Process for the writs after the election
- Seven days after the results have been validated (or, if there was a recount, without delay after receiving from the judge the certificate with the tally of the vote for each candidate), returning officers write the name of the winning candidate in the prescribed form printed on the back of the writ, called the “return of the writ,” then sign that form.
- Once the winning candidate's name has been included, and the return of the writ has been signed, the returning officer sends the return to the Chief Electoral Officer.
- When the Chief Electoral Officer receives the returns, he signs them, publishes a notice in the Canada Gazette, and provides notice to the Clerk of the House of Commons, stating which members have been elected to serve in the House of Commons.

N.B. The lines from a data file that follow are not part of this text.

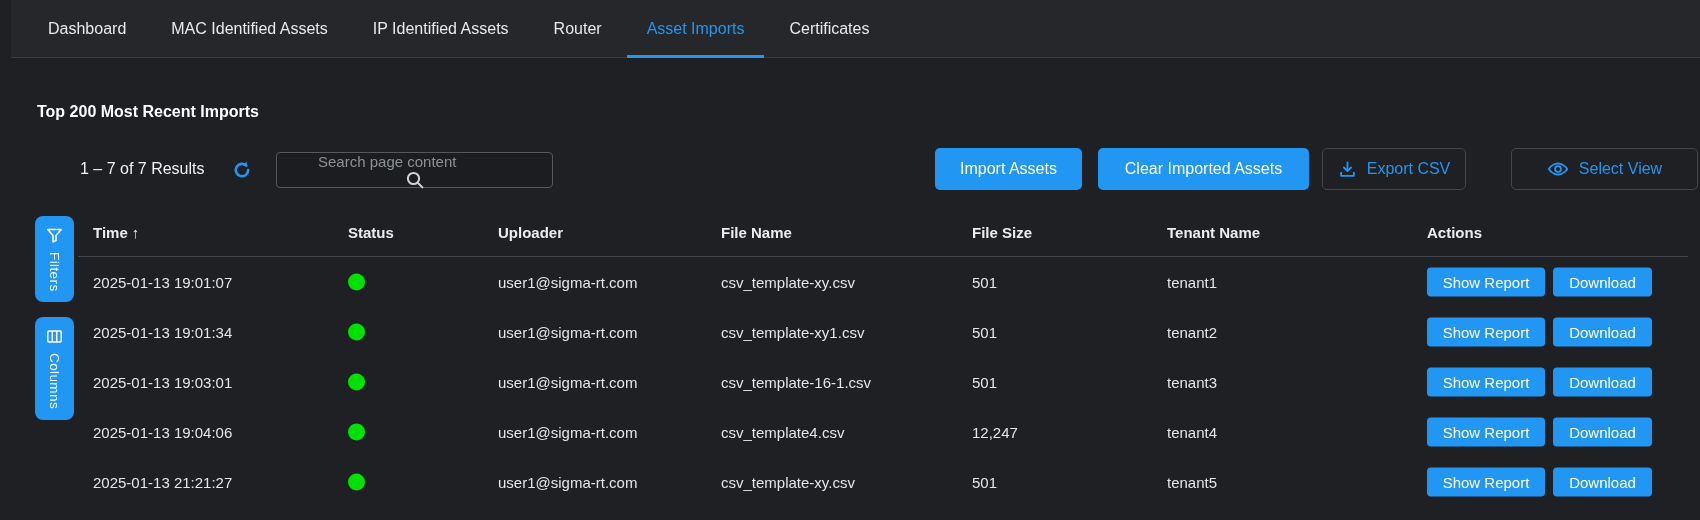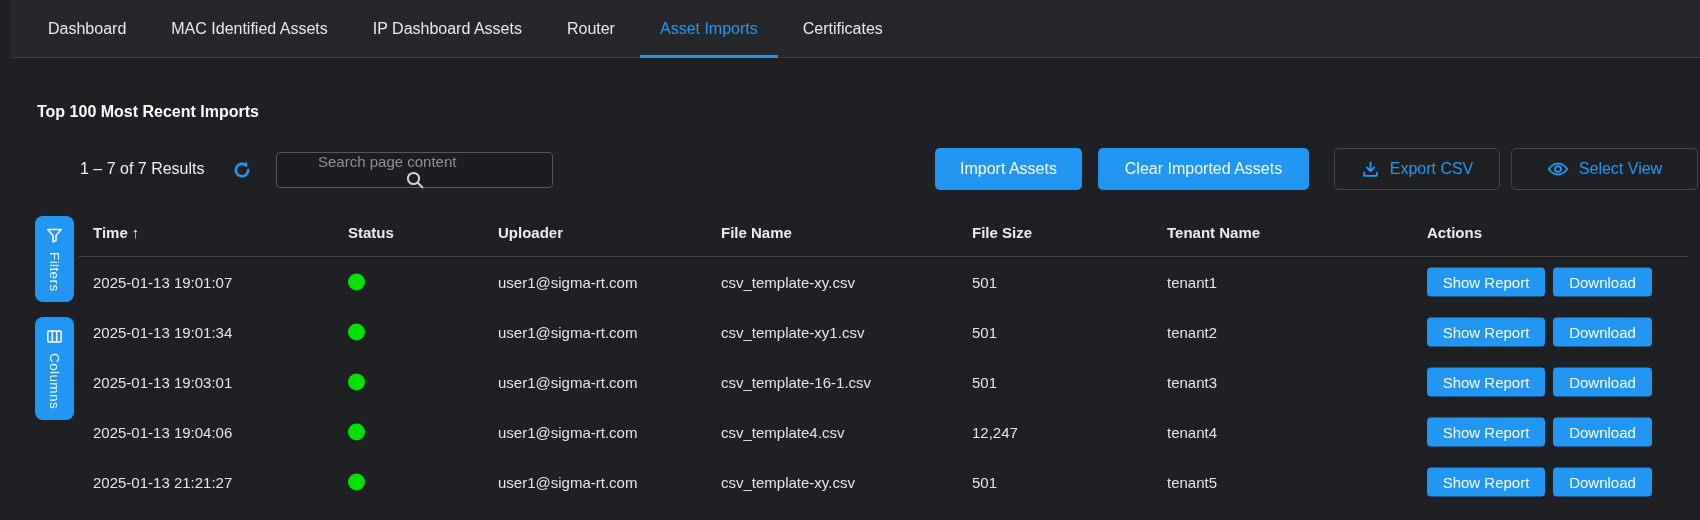--- a/index.html
+++ b/index.html
@@ -52,21 +52,21 @@
   .search-glyph{width:34px;display:flex;align-items:center;justify-content:center;cursor:pointer;}
   .btn{
     position:absolute;top:148px;height:42px;border-radius:5px;
     display:flex;align-items:center;justify-content:center;gap:10px;
     font-size:16px;cursor:pointer;box-sizing:border-box;white-space:nowrap;
   }
   .btn.filled{background:#2196f3;color:#ffffff;border:none;}
   .btn.outline{background:transparent;color:#2196f3;border:1px solid #42454a;}
   .btn-import{left:935px;width:147px;}
   .btn-clear{left:1098px;width:211px;}
-  .btn-export{left:1322px;width:166px;margin-left:12px;}
+  .btn-export{left:1322px;width:144px;}
   .btn-select{left:1511px;width:187px;}
   
   .side-tab{
     position:absolute;left:35px;width:39px;background:#2196f3;border-radius:8px;
     display:flex;flex-direction:column;align-items:center;
     padding-top:10px;box-sizing:border-box;gap:7px;cursor:pointer;
   }
   .side-tab-filters{top:216px;height:86px;}
   .side-tab-columns{top:317px;height:103px;}
   .vtext{
@@ -104,28 +104,28 @@
 </style>
 </head>
 <body>
 
 <div class="app">
 
   <div class="navbar">
     <div class="nav-tabs">
       <div class="tab">Dashboard</div>
       <div class="tab">MAC Identified Assets</div>
-      <div class="tab">IP Dashboard Assets</div>
+      <div class="tab">IP Identified Assets</div>
       <div class="tab">Router</div>
       <div class="tab active">Asset Imports</div>
       <div class="tab">Certificates</div>
     </div>
   </div>
 
-  <div class="page-title">Top 100 Most Recent Imports</div>
+  <div class="page-title">Top 200 Most Recent Imports</div>
 
   <div class="results">1 – 7 of 7 Results</div>
 
   <div class="refresh-btn">
     <span>
       <svg width="20" height="20" viewBox="0 0 20 20">
         <path d="M16.2 10a6.2 6.2 0 1 1-1.9-4.45" fill="none" stroke="#2196f3" stroke-width="2.6" stroke-linecap="round"></path>
         <path d="M14.6 1.6 L15 6.4 L10.4 5.4 Z" fill="#2196f3"></path>
       </svg>
     </span>

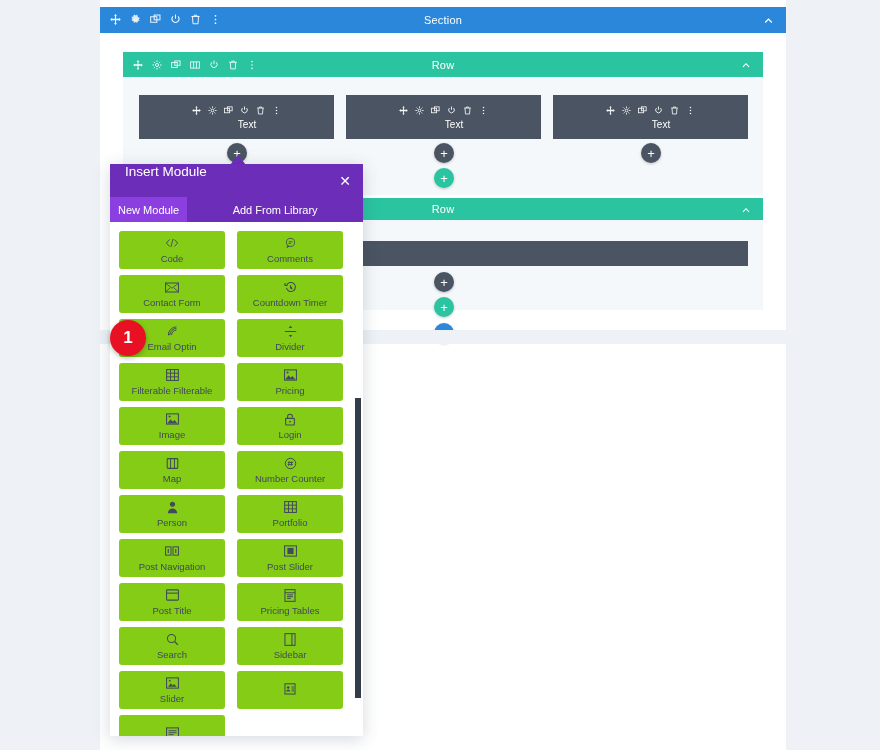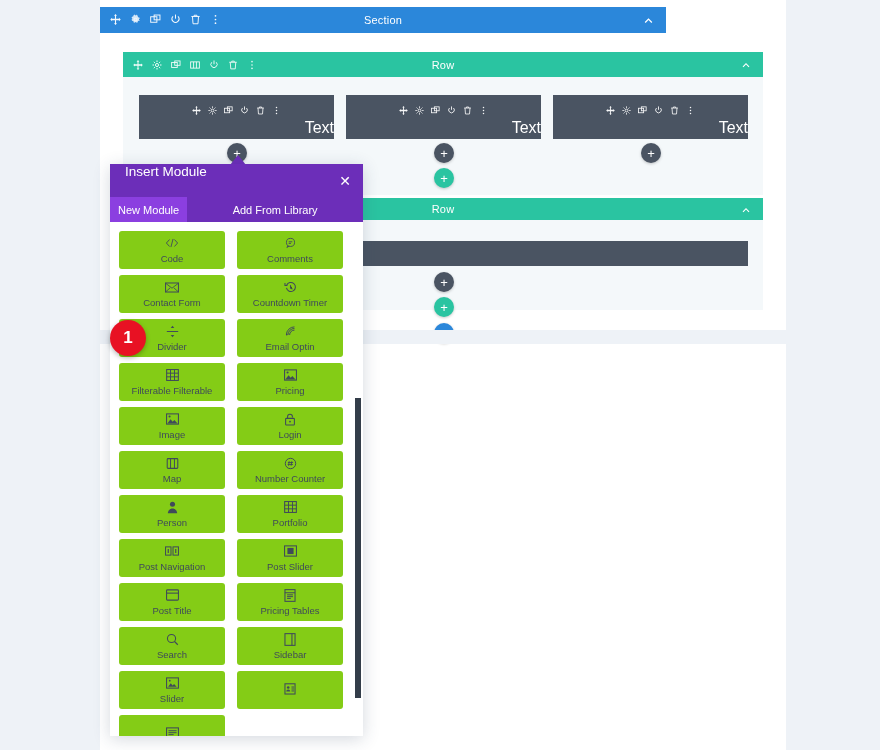--- a/index.html
+++ b/index.html
@@ -12,21 +12,21 @@
   #stage { position: relative; width: 880px; height: 750px; overflow: hidden; }
 
   
   .page {
     position: absolute; left: 100px; top: 0; width: 686px; height: 750px;
     background: #ffffff;
   }
 
   
   .sec-bar {
-    position: absolute; left: 100px; top: 7px; width: 566px; height: 26px;
+    position: absolute; left: 100px; top: 7px; width: 686px; height: 26px;
     background: #2b87da; color: #fff;
   }
   .bar-label {
     position: absolute; left: 0; right: 0; top: 0; height: 100%;
     display: flex; align-items: center; justify-content: center;
     font-size: 11px; letter-spacing: .2px;
   }
   .bar-tools {
     position: absolute; left: 10px; top: 0; height: 100%;
     display: flex; align-items: center; gap: 9px;
@@ -56,21 +56,21 @@
 
   .mod {
     position: absolute; height: 44px; background: #4a5462; color: #fff;
   }
   .mod-tools {
     position: absolute; left: 0; right: 0; top: 6px;
     display: flex; align-items: center; justify-content: center; gap: 7px;
   }
   .mod-label {
     position: absolute; left: 0; right: 0; top: 24px;
-    text-align: right; font-size: 16px; padding-left: 21px;
+    text-align: center; font-size: 10px; padding-left: 21px;
   }
 
   .plus {
     position: absolute; width: 20px; height: 20px; border-radius: 50%;
     display: flex; align-items: center; justify-content: center;
     color: #fff; font-size: 13px; line-height: 1; font-weight: 400;
     box-shadow: 0 1px 3px rgba(0,0,0,.22);
   }
   .plus.dark  { background: #4a5462; }
   .plus.teal  { background: #2ac4a1; }
@@ -397,35 +397,35 @@
               <svg width="13" height="13" viewBox="0 0 16 16">
                 <path fill="none" stroke="#3f4a5a" stroke-width="1.3" d="M3.3 5.2A5.6 5.6 0 113 8.6"></path>
                 <path fill="none" stroke="#3f4a5a" stroke-width="1.3" d="M1.2 2.6v2.9h2.9"></path>
                 <path stroke="#3f4a5a" stroke-width="1.3" d="M8 5.3v3.3l2.3 1.4"></path>
               </svg>
             </div>
             <div class="tile-lb">Countdown Timer</div>
           </div>
           <div class="tile">
             <div class="tile-ic">
+              <svg width="13" height="12" viewBox="0 0 16 16">
+                <path fill="none" stroke="#3f4a5a" stroke-width="1.3" d="M2.5 13.3A10.8 10.8 0 0113.3 2.5M4.6 13.3A8.7 8.7 0 0113.3 4.6M6.8 13.3a6.5 6.5 0 016.5-6.5"></path>
+                <circle cx="3" cy="12.9" r="1.1" fill="#3f4a5a"></circle>
+              </svg>
+            </div>
+            <div class="tile-lb">Email Optin</div>
+          </div>
+          <div class="tile">
+            <div class="tile-ic">
               <svg width="13" height="13" viewBox="0 0 16 16">
                 <path stroke="#3f4a5a" stroke-width="1.2" d="M1 8h14"></path>
                 <path fill="#3f4a5a" d="M8 .8l2.2 3H5.8zM8 15.2l2.2-3H5.8z"></path>
               </svg>
             </div>
             <div class="tile-lb">Divider</div>
-          </div>
-          <div class="tile">
-            <div class="tile-ic">
-              <svg width="13" height="12" viewBox="0 0 16 16">
-                <path fill="none" stroke="#3f4a5a" stroke-width="1.3" d="M2.5 13.3A10.8 10.8 0 0113.3 2.5M4.6 13.3A8.7 8.7 0 0113.3 4.6M6.8 13.3a6.5 6.5 0 016.5-6.5"></path>
-                <circle cx="3" cy="12.9" r="1.1" fill="#3f4a5a"></circle>
-              </svg>
-            </div>
-            <div class="tile-lb">Email Optin</div>
           </div>
           <div class="tile">
             <div class="tile-ic">
               <svg width="13" height="12" viewBox="0 0 16 15">
                 <rect x=".7" y=".7" width="14.6" height="13.6" fill="none" stroke="#3f4a5a" stroke-width="1.3"></rect>
                 <path stroke="#3f4a5a" stroke-width="1.2" d="M.7 5.2h14.6M.7 9.8h14.6M5.5.7v13.6M10.5.7v13.6"></path>
               </svg>
             </div>
             <div class="tile-lb">Filterable Filterable</div>
           </div>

- When all of the writs have been returned, the Chief Electoral Officer provides the Clerk of the House of Commons with a certified list of all of the members elected to serve.
Swearing in newly elected members to serve in the House of Commons
Newly elected members of the House of Commons must swear or affirm allegiance to the Crown before taking their seats in the House.
The swearing-in is typically done by the Clerk of the House of Commons on an individual basis at the convenience of the member. The Clerk does not have to wait for the certified list from the Chief Electoral Officer.
The House of Commons, not Elections Canada, is responsible for the swearing-in of new members. You may wish to refer to the House of Commons website for more information on this process.
Issue of a writ for a by-election
Specific procedures for a by-election
Whenever a vacancy in the representation of the House occurs, for whatever reason, the Speaker addresses a warrant (a written authorization) to the Chief Electoral Officer for the issue of a writ of election to fill the vacancy.
The writ for a by-election must be issued between the 11th day and the 180th day after the receipt of the warrant by the Chief Electoral Officer.
The Parliament of Canada Act requires by-elections to be called within six months of a seat becoming vacant, and a by-election period must be no longer than 51 days in total. The date of the by-election is fixed by the Governor in Council.
The Parliament of Canada Act includes an exception for a vacancy that occurs within nine months before a fixed date general election; in that case, no by-election is called and the seat remains vacant until the general election.
A writ for a by-election would be superseded and withdrawn when a by-election has been ordered for a day subsequent to the dissolution of Parliament and the calling of a general election.